**Aim of the task:** Take the line with "Intex Pool Thermometer: 40" and the rest of the lines after it, to the end of the entries, and restate them exactly.

Detected change data:
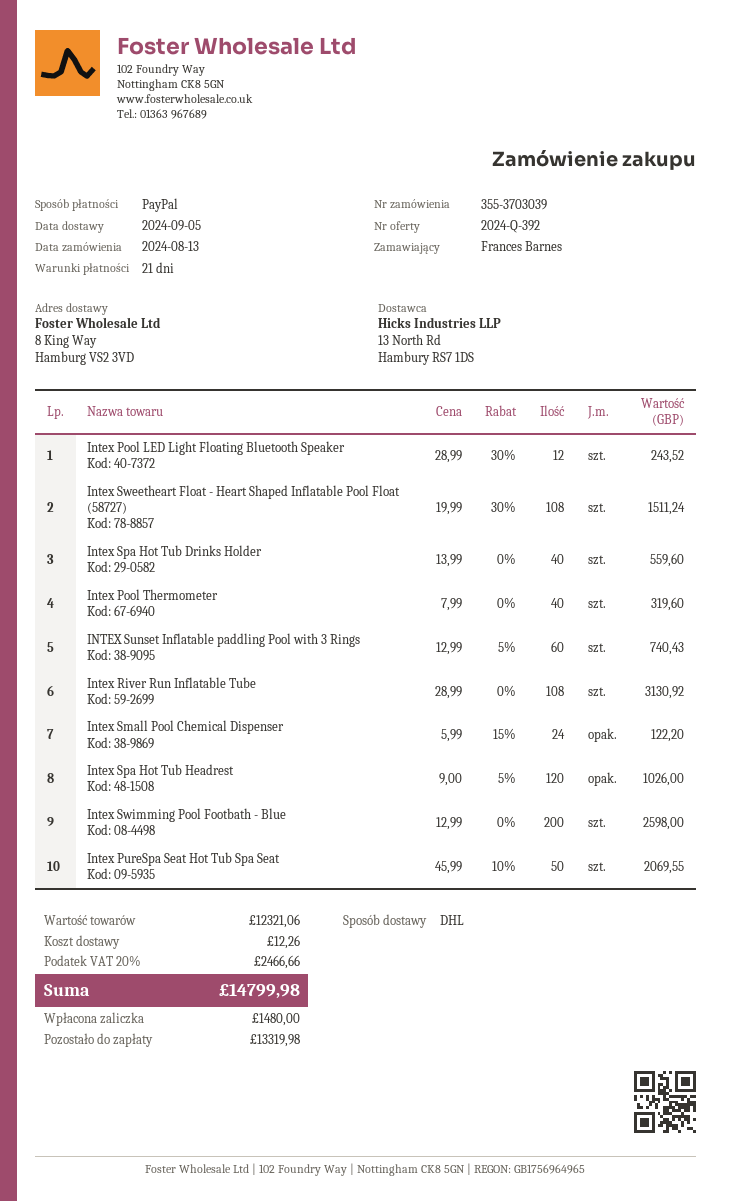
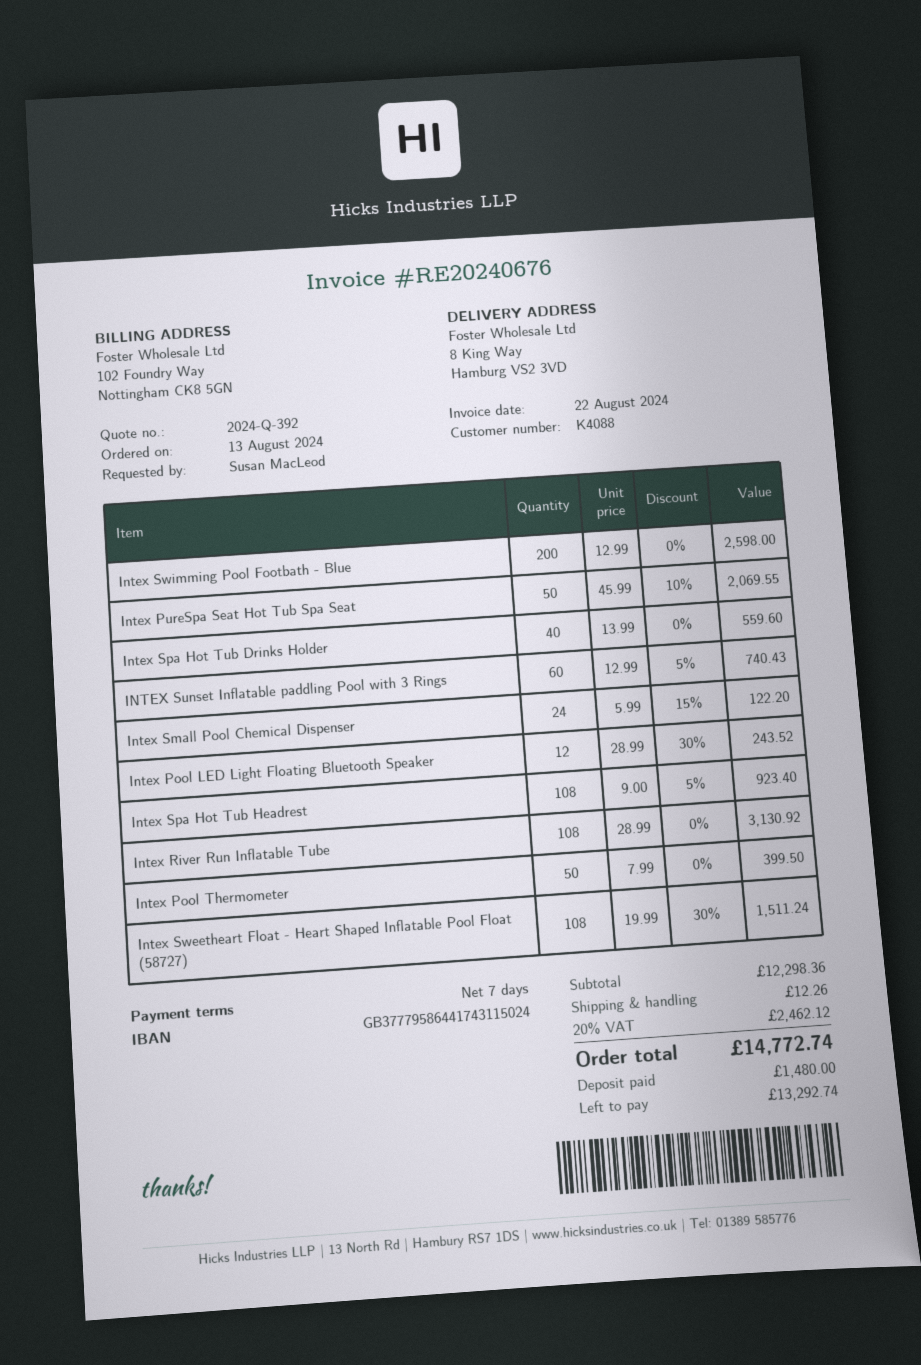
payment terms: 21 days -> 7 days
ordered by: Frances Barnes -> Susan MacLeod
Intex Pool Thermometer: 40 x 7.99 = 319.60 -> 50 x 7.99 = 399.50
Intex Spa Hot Tub Headrest: 120 x 9.00 - 5% = 1026.00 -> 108 x 9.00 - 5% = 923.40
subtotal: 12321.06 -> 12298.36
tax: 20% = 2466.66 -> 20% = 2462.12
total: 14799.98 -> 14772.74
balance: 13319.98 -> 13292.74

**Exercise result:**
Intex Pool Thermometer: 40 x 7.99 = 319.60 -> 50 x 7.99 = 399.50
Intex Spa Hot Tub Headrest: 120 x 9.00 - 5% = 1026.00 -> 108 x 9.00 - 5% = 923.40
subtotal: 12321.06 -> 12298.36
tax: 20% = 2466.66 -> 20% = 2462.12
total: 14799.98 -> 14772.74
balance: 13319.98 -> 13292.74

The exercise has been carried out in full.